Let’s go to Amsterdam! (well, virtually, anyway.) I’ll be teaching a workshop on this style of sketching–with lots of dramatic black ink and vivid colors–with Etchr on August 29. Amsterdam is a fabulous city for urban sketching, with its distinctive architecture and gorgeous canals. If you’re looking forward to traveling with a sketchbook again, join me for a little practice!

Register here and I’ll see you in Amsterdam!

On People and Stories and Drawing

I’ve always shied away from getting people into my drawings and paintings. For years almost everything I did looked like this:

Drawings of buildings and streets in Italy

No people. Entirely depopulated streets and towns, as if all the citizens had been raptured or abducted by aliens.

Sometimes I’d drop just one little figure in, for scale.

street scenes in Mexico and New York painted in gouache with one figure walking down the street

But really, they were still drawings of buildings, with a couple little lumpy shapes to show that people do exist in cities.

But of course, if you’re into urban sketching, you can’t ignore the people forever. Over time (and with the help of some terrific teachers, such as James Richards) I started to be more deliberate about populating my sketches with people.

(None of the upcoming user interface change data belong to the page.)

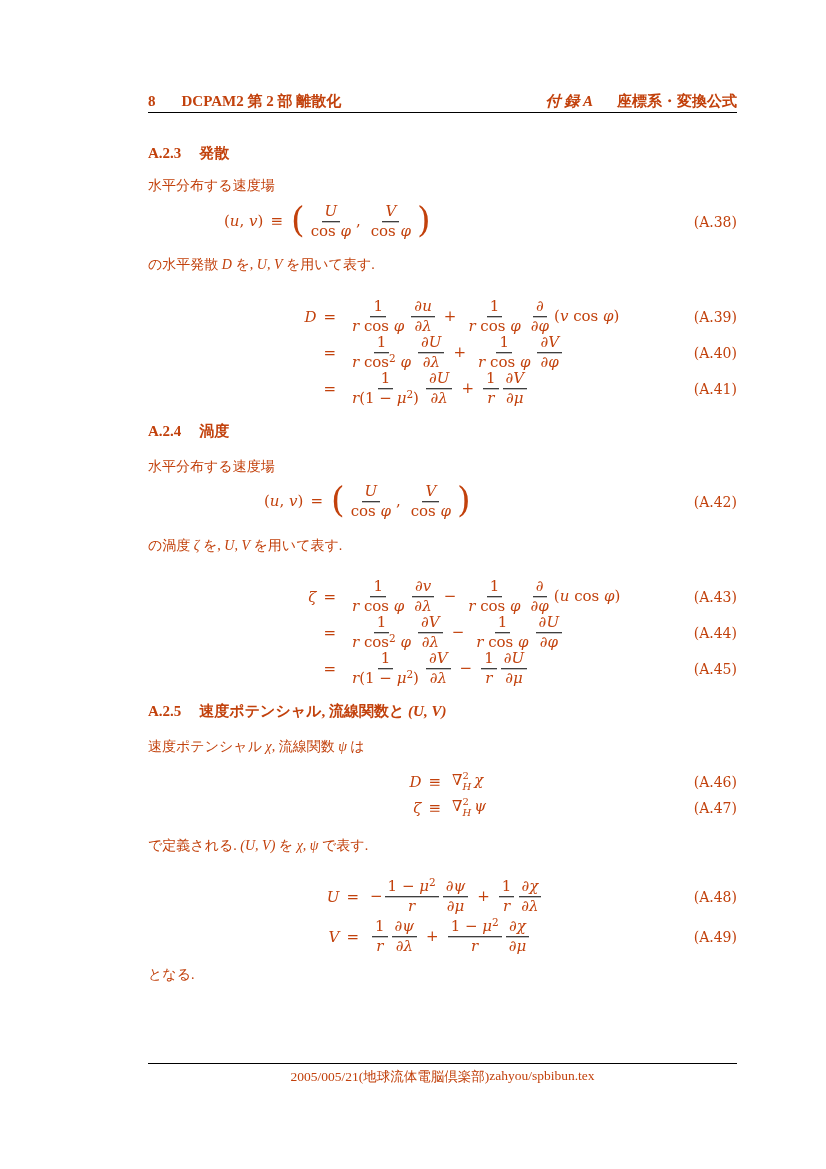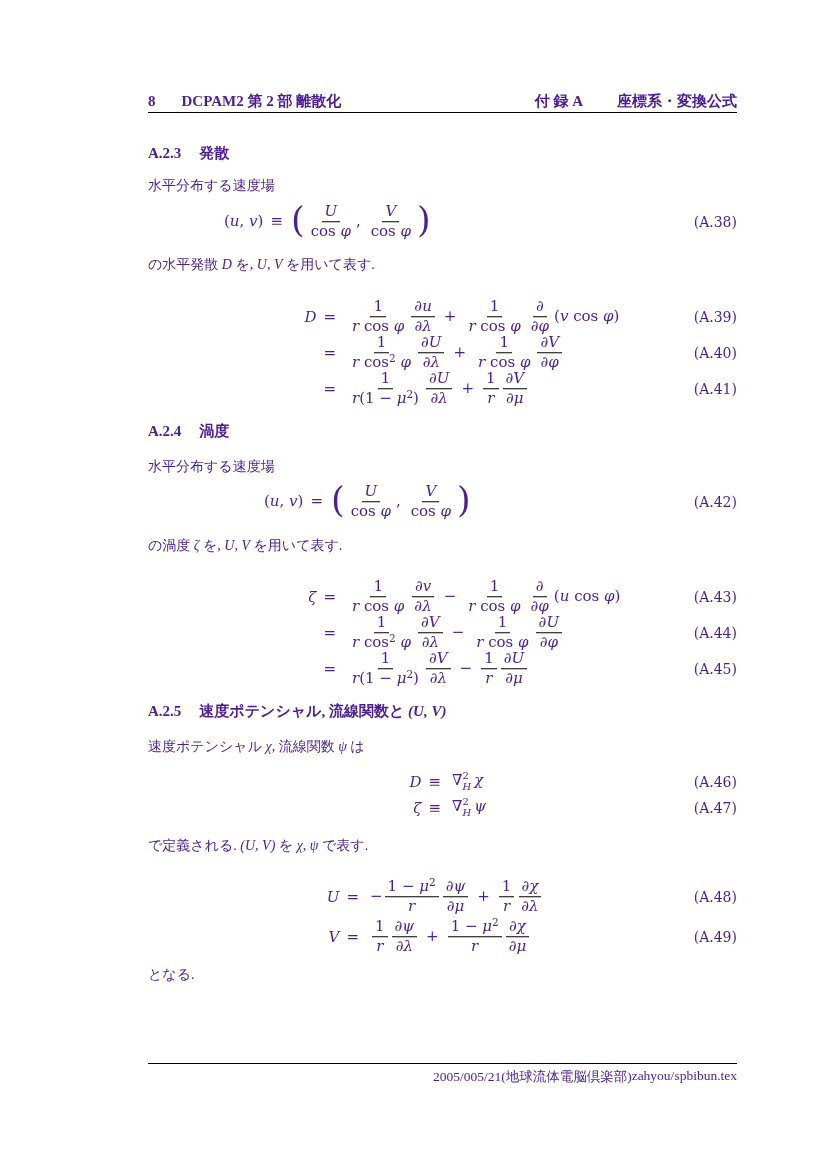"8 DCPAM2 第 2 部" .page { color: #4c1d95 -> #c2410c }
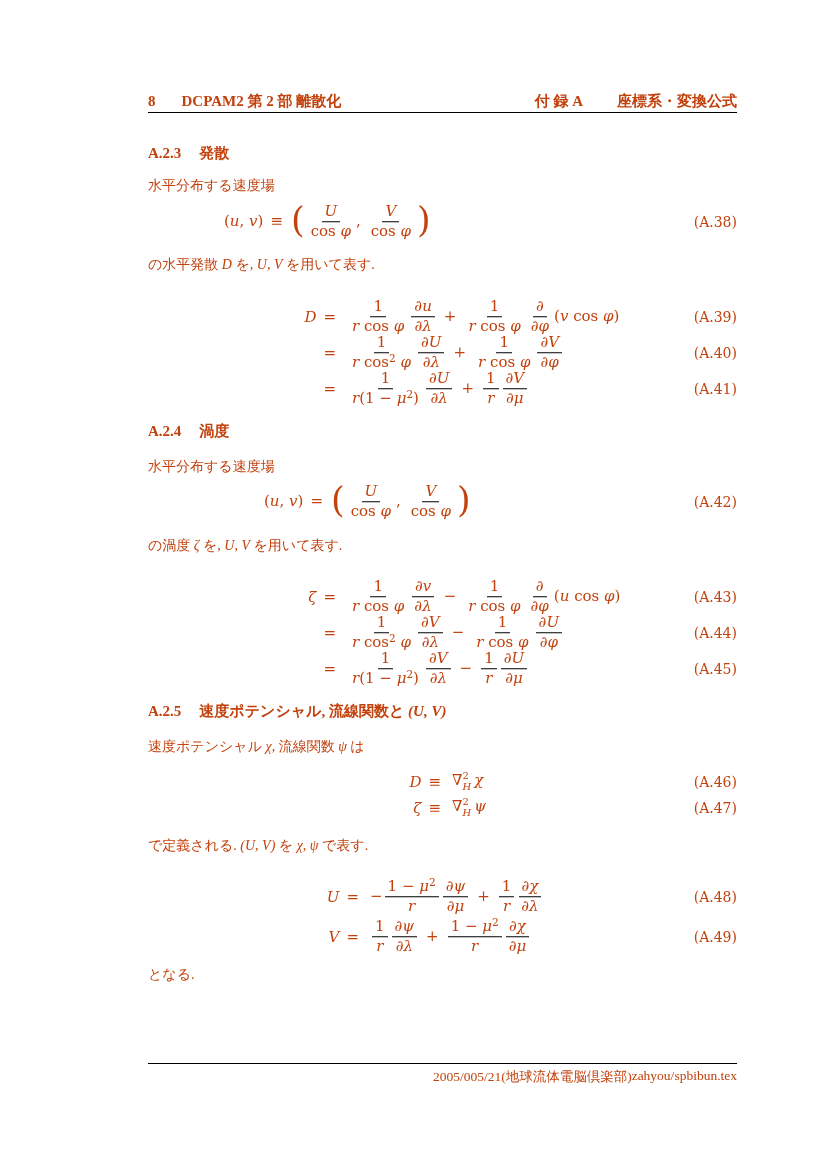"付 録 A" .hdr .gap { font-style: none -> italic; margin-right: 34px -> 24px }
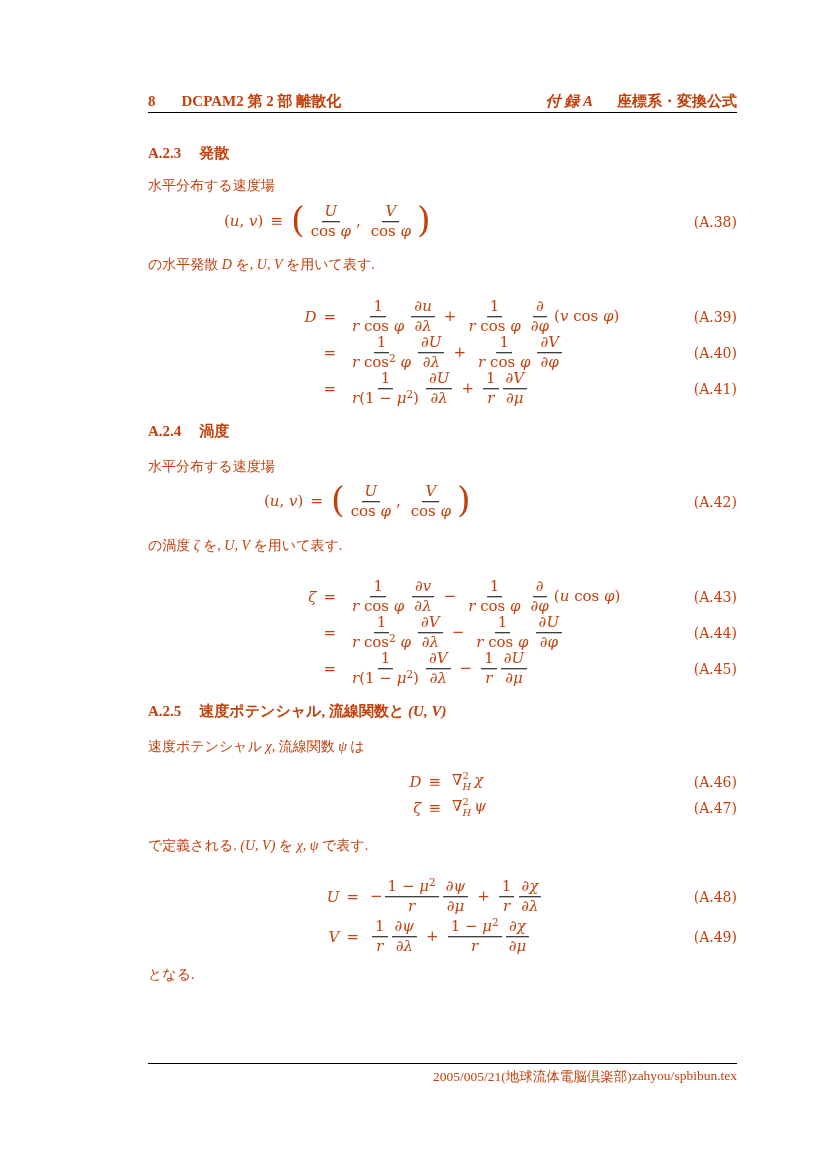"2005/005/21(地球流体電脳倶楽部)" .ftr { justify-content: flex-end -> center }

Still, these figures are accessories, like the street trees and lampposts and picnic umbrellas, meant to convey the sense of a lively street. They’re not about any one person doing any one thing–they’re about people collectively, like a flock of birds. And that’s great–I love these pictures. (I love all the pictures I’ve posted here–none of this is a criticism of my own art at all, just an observation about what I tend to focus on and what I don’t focus on.)

But lately I’ve been admiring the work of artists like Jenny Kroik, whose illustrations tell such a story about the city she lives in. I also admire her gouache technique, so I started making little studies of her paintings (“study” is an artsy word for “copy”) in my sketchbook, to figure out how she does it.

I was mostly working on technique but what occurred to me is that if you really want to tell a story in your sketchbook, you need to have people acting out that story.

This is hilarious, that I would only think about this now. I’ve been a full-time, professional writer for 20 years. I’ve written books about earthworms, cut flowers, poisonous plants, and I’ve written a bunch of novels. What I always tell people is, “That wasn’t really a book about earthworms. It was a book about people who study earthworms. Stories have people in them. If I’d left out the people and only written about worms, I wouldn’t have had a story. There’s no book in that.”

So I was thinking about this, and looking at Jenny Kroik’s interesting illustrations of interesting New Yorkers doing interesting things, and kind of envying her interesting art practice, and then I thought, “Wait a minute. I live in Portland. This place is interesting. Come to think of it, every place is interesting in its own way.”

And at that moment, Portland was having an interesting event: an epic snowstorm. I could see from my window that Portlanders were out in the snow, doing whatever Portlanders do. So I grabbed my camera (not my sketchbook, c’mon, it’s cold outside) and decided to go looking for stories. Here’s what I found:

Portlanders and their beverages, hours before the next wallop was predicted to hit and possibly knock out power: One last coffee run, and a trudge to the liquor store.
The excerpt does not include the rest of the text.